In the entries below, repeat only the lines between those holding "to reccollingı ofiolue</div>" and "<div>thervaoceð ðe pertine</div>", inclusive. Leave pictures out.

> Data provided
= Beginning of Section =
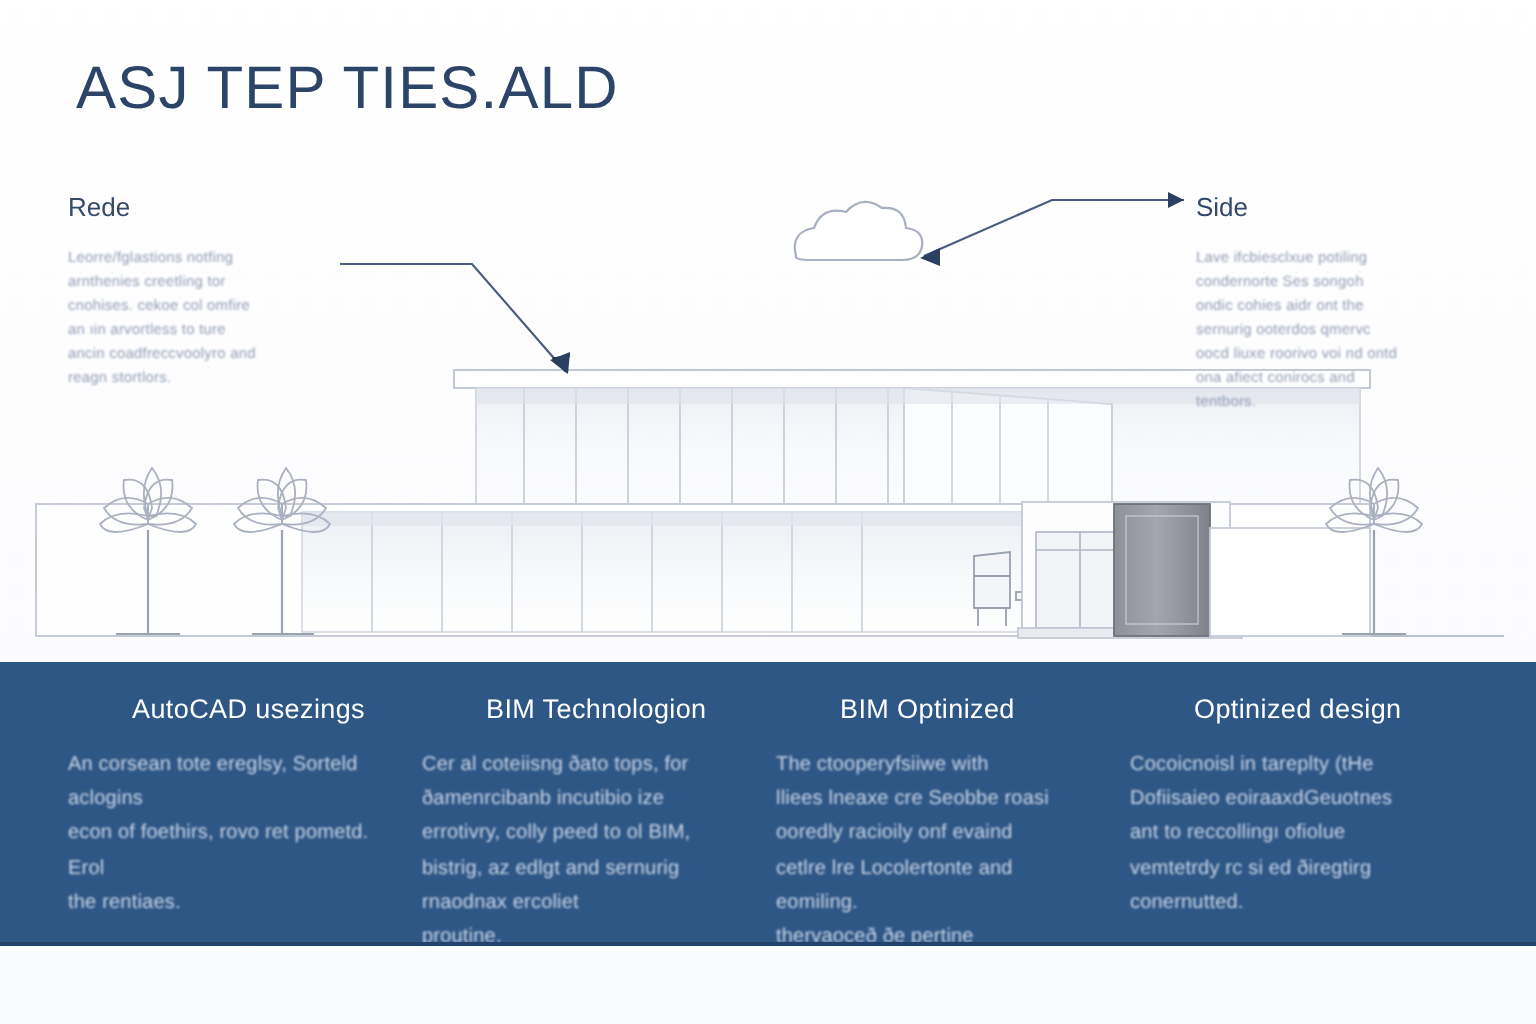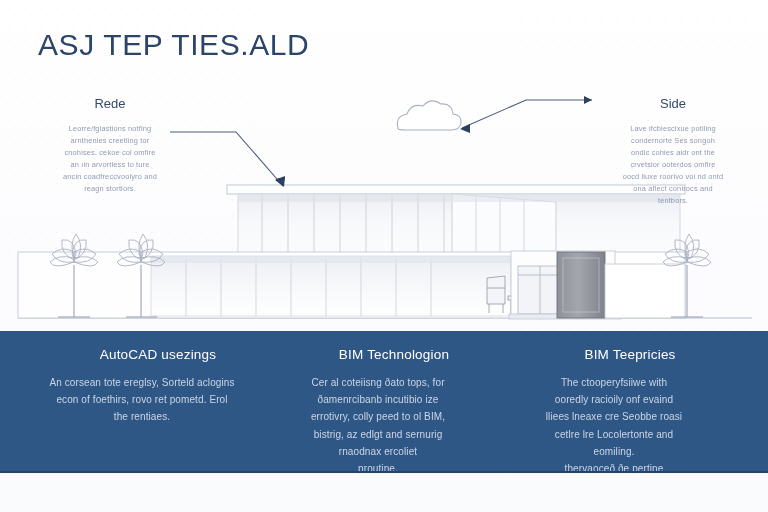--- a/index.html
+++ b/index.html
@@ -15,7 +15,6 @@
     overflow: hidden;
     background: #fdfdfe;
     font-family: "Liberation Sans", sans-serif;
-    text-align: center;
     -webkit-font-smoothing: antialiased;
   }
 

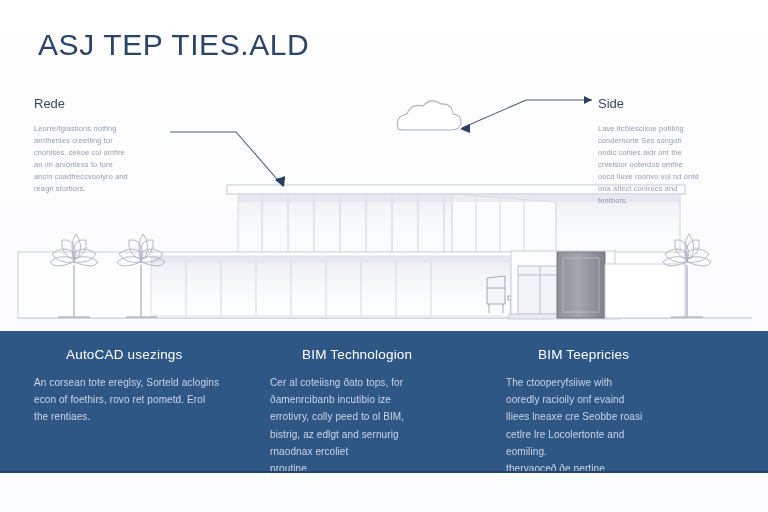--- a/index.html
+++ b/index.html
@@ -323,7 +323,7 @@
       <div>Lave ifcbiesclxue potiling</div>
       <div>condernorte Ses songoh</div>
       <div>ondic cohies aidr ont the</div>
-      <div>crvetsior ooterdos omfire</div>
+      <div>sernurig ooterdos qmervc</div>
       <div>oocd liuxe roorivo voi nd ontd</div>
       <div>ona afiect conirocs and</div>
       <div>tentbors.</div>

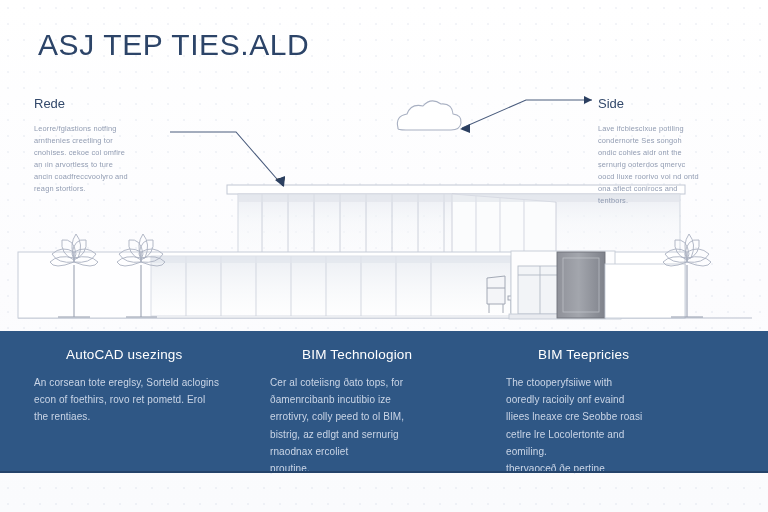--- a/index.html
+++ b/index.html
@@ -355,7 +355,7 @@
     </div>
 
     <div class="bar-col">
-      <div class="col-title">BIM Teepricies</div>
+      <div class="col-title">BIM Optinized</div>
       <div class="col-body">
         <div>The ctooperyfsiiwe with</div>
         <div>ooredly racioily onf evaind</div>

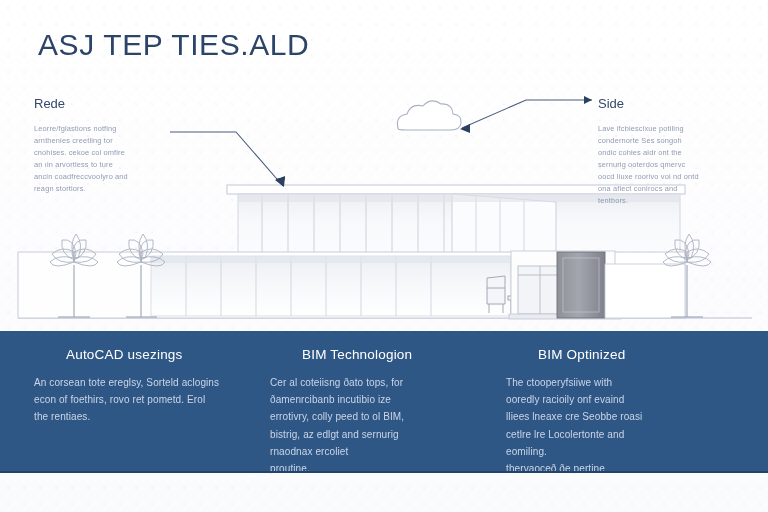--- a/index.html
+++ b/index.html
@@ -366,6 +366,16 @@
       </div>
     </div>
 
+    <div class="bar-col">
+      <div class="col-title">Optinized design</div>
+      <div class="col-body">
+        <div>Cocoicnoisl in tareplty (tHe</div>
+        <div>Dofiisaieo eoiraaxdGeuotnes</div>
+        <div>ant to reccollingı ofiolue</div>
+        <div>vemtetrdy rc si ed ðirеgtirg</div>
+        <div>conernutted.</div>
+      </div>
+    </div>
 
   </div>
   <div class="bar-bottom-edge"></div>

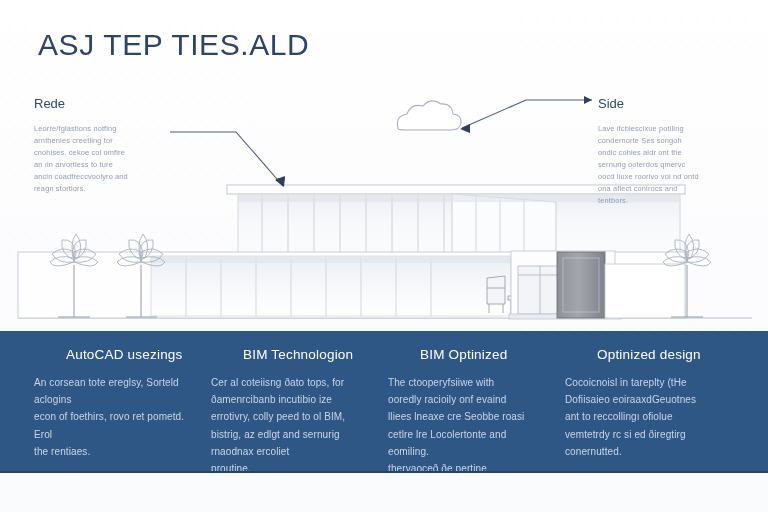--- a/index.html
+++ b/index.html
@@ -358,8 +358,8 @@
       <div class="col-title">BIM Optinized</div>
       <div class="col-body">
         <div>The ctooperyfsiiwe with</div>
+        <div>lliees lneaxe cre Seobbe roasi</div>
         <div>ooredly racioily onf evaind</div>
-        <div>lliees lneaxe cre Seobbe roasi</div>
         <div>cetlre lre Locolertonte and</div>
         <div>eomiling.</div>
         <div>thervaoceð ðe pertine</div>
= End of Section =
= Beginning of Section =
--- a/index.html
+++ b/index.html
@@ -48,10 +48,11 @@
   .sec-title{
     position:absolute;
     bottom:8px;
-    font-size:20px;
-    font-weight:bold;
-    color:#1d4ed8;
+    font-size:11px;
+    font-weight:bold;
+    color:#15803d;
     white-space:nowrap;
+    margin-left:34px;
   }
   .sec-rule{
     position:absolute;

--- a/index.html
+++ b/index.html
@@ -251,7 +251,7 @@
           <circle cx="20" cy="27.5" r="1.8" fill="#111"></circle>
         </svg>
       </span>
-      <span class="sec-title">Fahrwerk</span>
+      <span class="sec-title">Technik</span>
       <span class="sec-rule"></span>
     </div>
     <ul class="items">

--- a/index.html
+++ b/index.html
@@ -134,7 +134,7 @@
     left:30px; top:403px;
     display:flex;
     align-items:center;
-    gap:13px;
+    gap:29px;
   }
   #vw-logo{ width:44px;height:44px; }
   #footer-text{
= End of Section =
= Beginning of Section =
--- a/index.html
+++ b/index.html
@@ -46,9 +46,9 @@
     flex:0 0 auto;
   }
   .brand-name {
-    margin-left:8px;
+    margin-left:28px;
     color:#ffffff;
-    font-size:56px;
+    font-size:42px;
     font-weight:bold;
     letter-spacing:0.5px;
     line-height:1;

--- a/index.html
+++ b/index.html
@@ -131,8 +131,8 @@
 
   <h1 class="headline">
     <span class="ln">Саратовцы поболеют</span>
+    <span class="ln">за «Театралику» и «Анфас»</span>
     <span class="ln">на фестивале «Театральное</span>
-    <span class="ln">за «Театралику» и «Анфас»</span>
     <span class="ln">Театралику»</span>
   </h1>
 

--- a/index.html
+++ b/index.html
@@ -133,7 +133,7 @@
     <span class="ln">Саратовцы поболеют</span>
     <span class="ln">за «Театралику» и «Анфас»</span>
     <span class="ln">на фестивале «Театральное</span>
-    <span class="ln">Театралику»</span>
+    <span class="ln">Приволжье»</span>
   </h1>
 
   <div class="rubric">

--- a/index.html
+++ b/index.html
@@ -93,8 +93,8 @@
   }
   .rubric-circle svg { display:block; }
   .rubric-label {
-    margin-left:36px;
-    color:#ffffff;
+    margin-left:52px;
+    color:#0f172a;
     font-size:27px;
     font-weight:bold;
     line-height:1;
= End of Section =
> Response
+        <div>ant to reccollingı ofiolue</div>
+        <div>vemtetrdy rc si ed ðirеgtirg</div>
+        <div>conernutted.</div>
+      </div>
+    </div>
 
   </div>
   <div class="bar-bottom-edge"></div>

--- a/index.html
+++ b/index.html
@@ -358,8 +358,8 @@
       <div class="col-title">BIM Optinized</div>
       <div class="col-body">
         <div>The ctooperyfsiiwe with</div>
+        <div>lliees lneaxe cre Seobbe roasi</div>
         <div>ooredly racioily onf evaind</div>
-        <div>lliees lneaxe cre Seobbe roasi</div>
         <div>cetlre lre Locolertonte and</div>
         <div>eomiling.</div>
         <div>thervaoceð ðe pertine</div>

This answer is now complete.